(Structured diff data)
______________________________

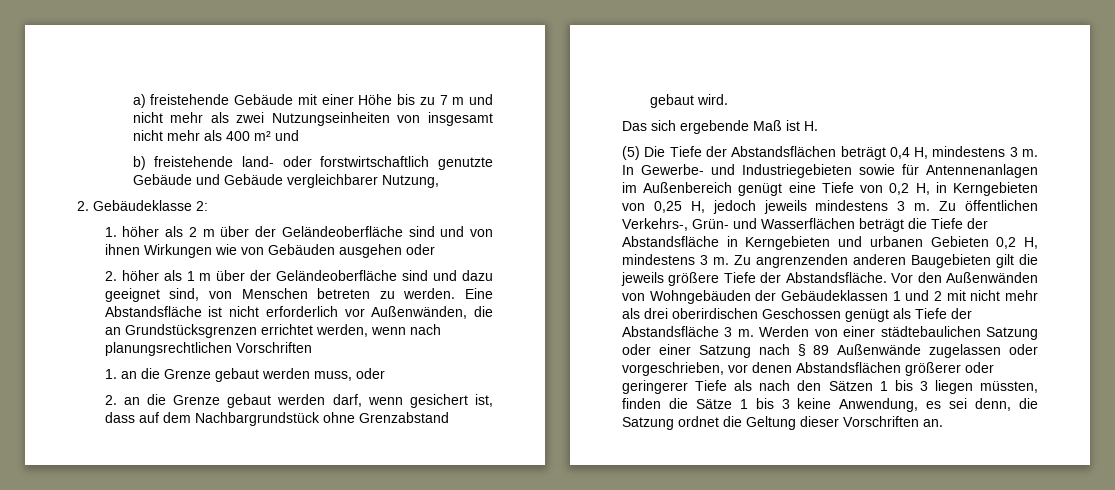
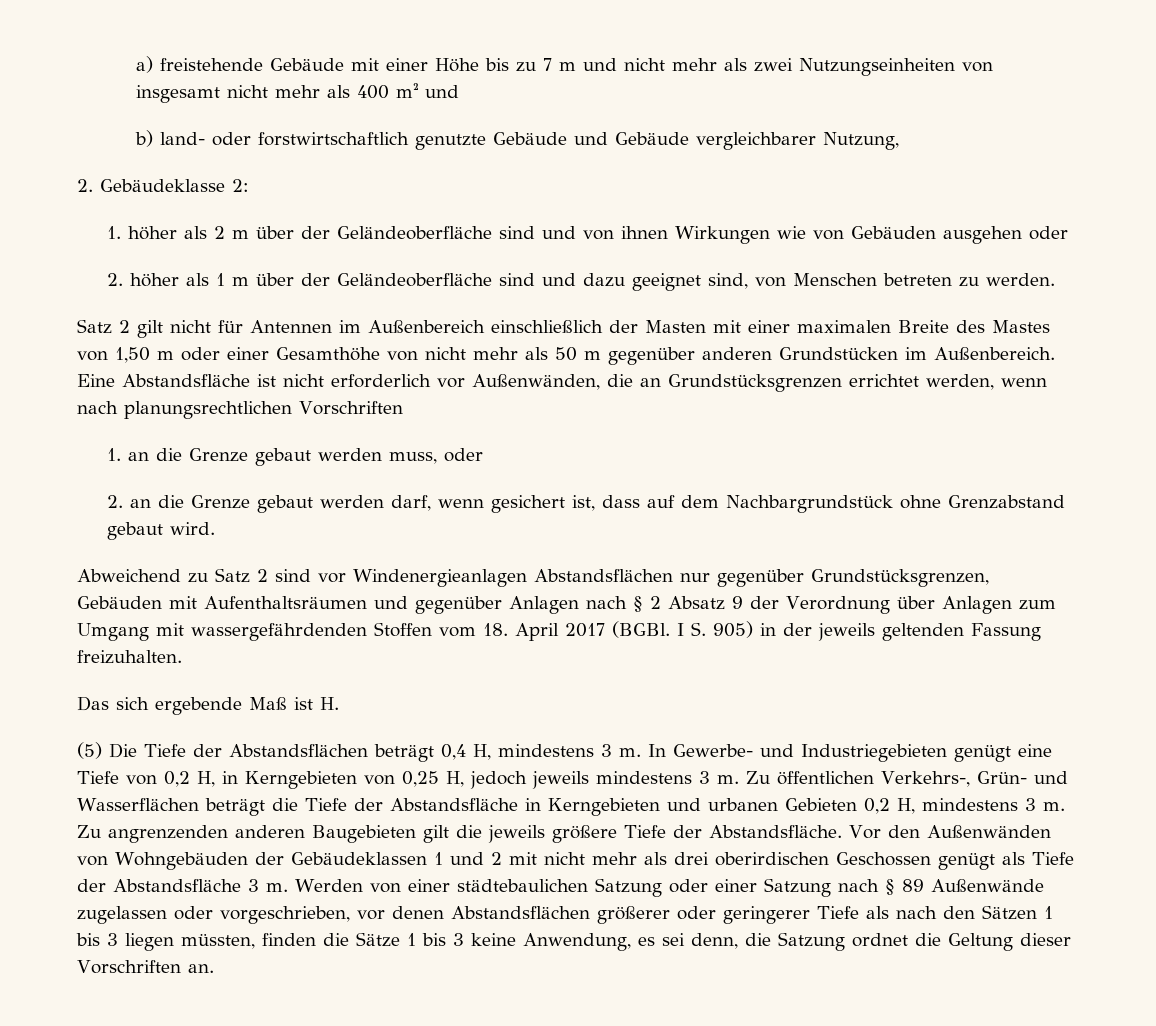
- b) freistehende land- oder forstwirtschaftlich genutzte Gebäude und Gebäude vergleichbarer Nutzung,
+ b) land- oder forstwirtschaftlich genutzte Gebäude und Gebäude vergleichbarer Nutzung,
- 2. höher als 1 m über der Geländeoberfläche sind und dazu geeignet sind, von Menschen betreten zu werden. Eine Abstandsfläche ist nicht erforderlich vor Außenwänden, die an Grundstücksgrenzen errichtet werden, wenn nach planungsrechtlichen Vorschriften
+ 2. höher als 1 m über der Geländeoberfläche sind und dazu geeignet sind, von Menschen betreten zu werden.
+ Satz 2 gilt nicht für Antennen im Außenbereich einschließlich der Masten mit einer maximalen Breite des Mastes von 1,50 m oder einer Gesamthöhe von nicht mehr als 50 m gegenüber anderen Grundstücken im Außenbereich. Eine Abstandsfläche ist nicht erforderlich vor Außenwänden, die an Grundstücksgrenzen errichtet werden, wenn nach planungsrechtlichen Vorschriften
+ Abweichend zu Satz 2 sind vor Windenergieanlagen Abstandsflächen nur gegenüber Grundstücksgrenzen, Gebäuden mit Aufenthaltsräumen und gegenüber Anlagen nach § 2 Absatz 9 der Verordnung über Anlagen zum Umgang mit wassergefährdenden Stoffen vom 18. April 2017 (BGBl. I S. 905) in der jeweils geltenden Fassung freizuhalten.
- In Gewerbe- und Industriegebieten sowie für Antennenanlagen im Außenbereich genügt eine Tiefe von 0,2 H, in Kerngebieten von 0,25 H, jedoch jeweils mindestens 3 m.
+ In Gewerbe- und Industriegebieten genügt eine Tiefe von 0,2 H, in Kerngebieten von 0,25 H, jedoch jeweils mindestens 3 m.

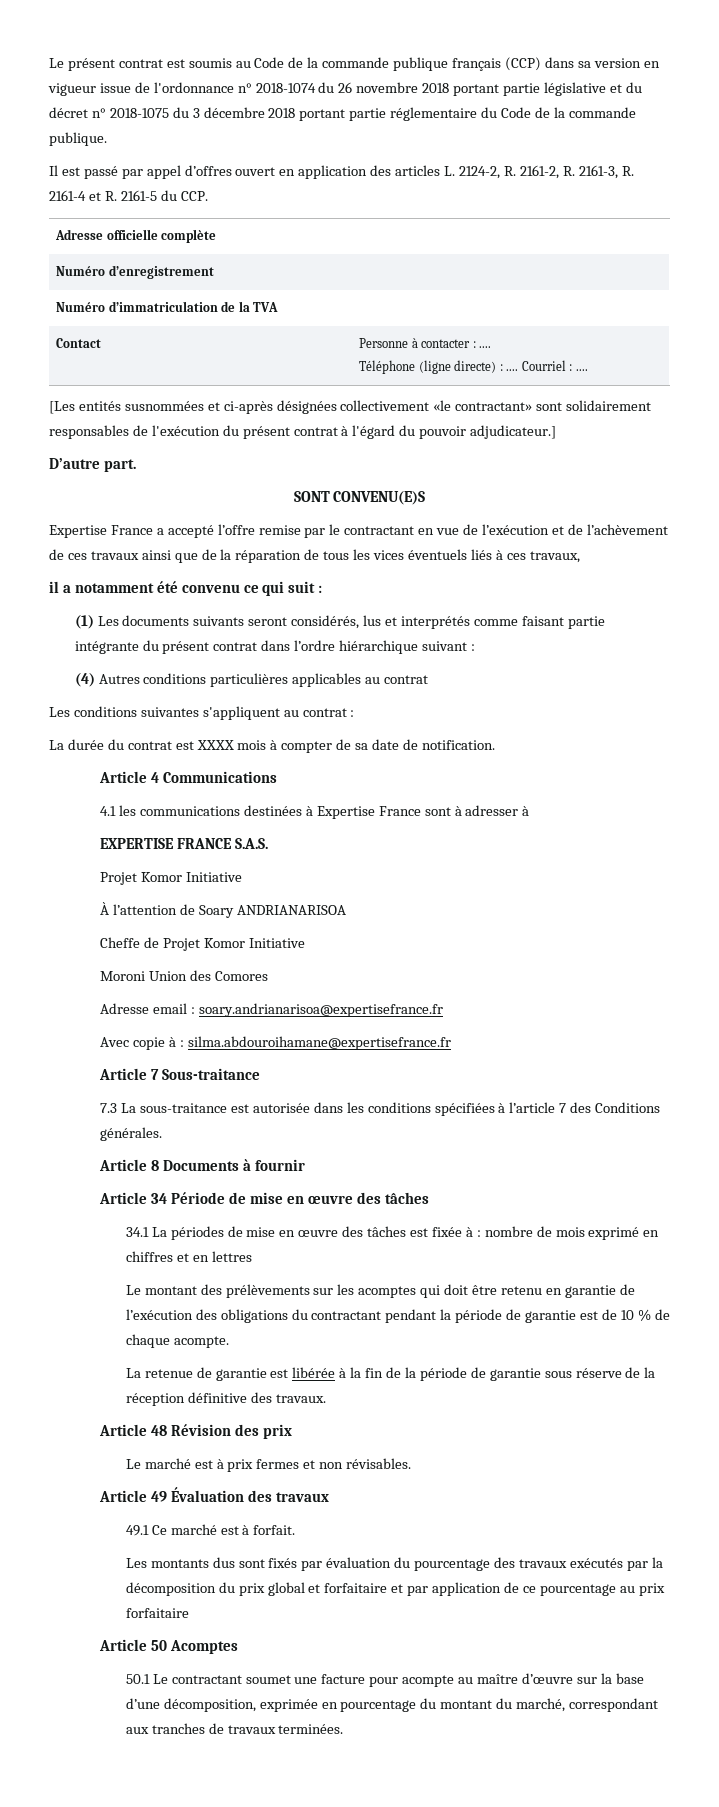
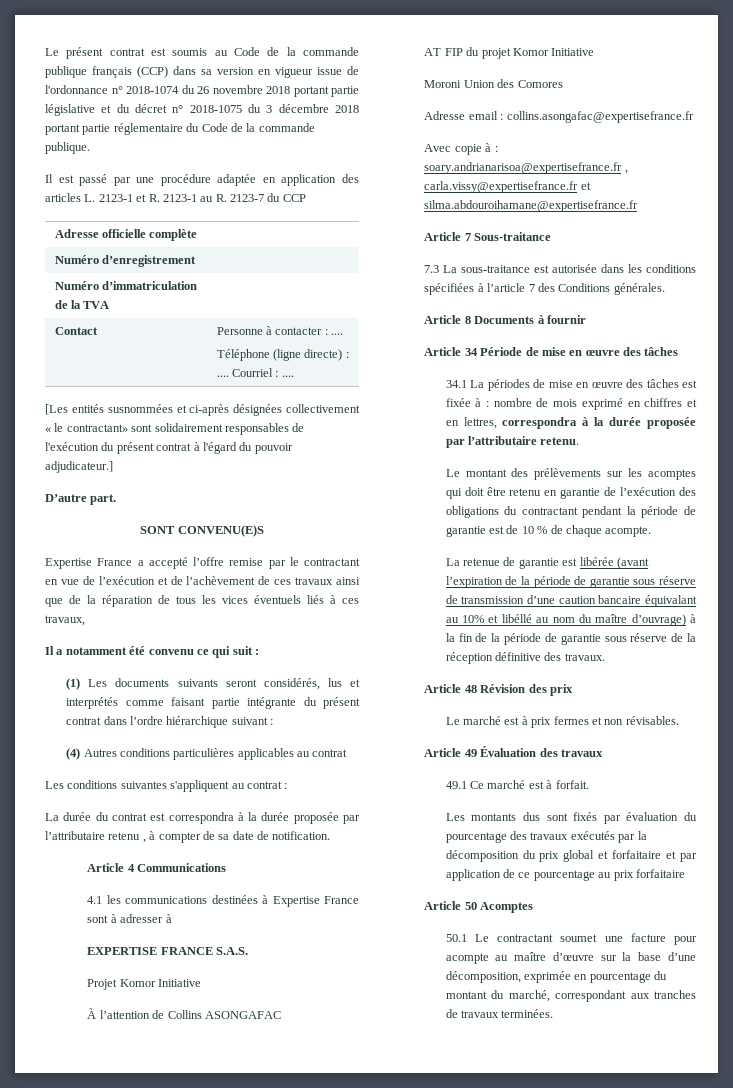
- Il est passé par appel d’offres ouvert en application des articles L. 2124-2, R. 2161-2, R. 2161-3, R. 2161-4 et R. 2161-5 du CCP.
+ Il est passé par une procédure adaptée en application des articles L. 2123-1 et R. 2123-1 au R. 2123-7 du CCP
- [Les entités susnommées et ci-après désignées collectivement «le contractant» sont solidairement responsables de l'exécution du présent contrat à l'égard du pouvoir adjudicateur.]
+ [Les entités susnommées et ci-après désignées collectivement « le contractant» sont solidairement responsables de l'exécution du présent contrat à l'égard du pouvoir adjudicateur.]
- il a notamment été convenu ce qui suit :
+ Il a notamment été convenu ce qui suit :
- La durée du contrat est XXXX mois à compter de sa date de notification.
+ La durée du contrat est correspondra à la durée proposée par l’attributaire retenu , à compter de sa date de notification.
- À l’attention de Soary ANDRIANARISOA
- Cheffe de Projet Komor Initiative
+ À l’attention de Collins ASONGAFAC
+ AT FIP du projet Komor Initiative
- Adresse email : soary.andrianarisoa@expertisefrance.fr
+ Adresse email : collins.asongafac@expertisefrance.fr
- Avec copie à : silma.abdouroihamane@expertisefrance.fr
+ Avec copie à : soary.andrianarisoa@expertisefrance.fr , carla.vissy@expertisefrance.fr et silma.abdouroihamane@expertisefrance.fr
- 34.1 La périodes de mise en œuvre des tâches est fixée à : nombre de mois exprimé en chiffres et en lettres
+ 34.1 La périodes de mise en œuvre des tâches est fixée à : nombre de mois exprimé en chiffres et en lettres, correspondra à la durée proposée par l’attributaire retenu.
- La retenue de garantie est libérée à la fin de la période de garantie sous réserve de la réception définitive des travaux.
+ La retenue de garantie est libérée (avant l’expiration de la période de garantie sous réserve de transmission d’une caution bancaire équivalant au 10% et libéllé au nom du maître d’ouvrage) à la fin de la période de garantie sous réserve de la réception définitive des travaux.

______________________________

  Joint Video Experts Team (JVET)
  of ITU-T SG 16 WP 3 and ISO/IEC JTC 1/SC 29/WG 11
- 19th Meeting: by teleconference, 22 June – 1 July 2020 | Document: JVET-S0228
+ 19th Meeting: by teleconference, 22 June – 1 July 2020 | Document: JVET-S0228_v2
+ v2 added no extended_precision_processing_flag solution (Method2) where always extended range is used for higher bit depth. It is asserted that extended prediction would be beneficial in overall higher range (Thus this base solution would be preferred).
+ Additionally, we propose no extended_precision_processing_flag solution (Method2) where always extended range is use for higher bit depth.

______________________________

> Task brief:
Work out how many lines in the records include "nombre". Only the number should be given.

> Problem solution:
2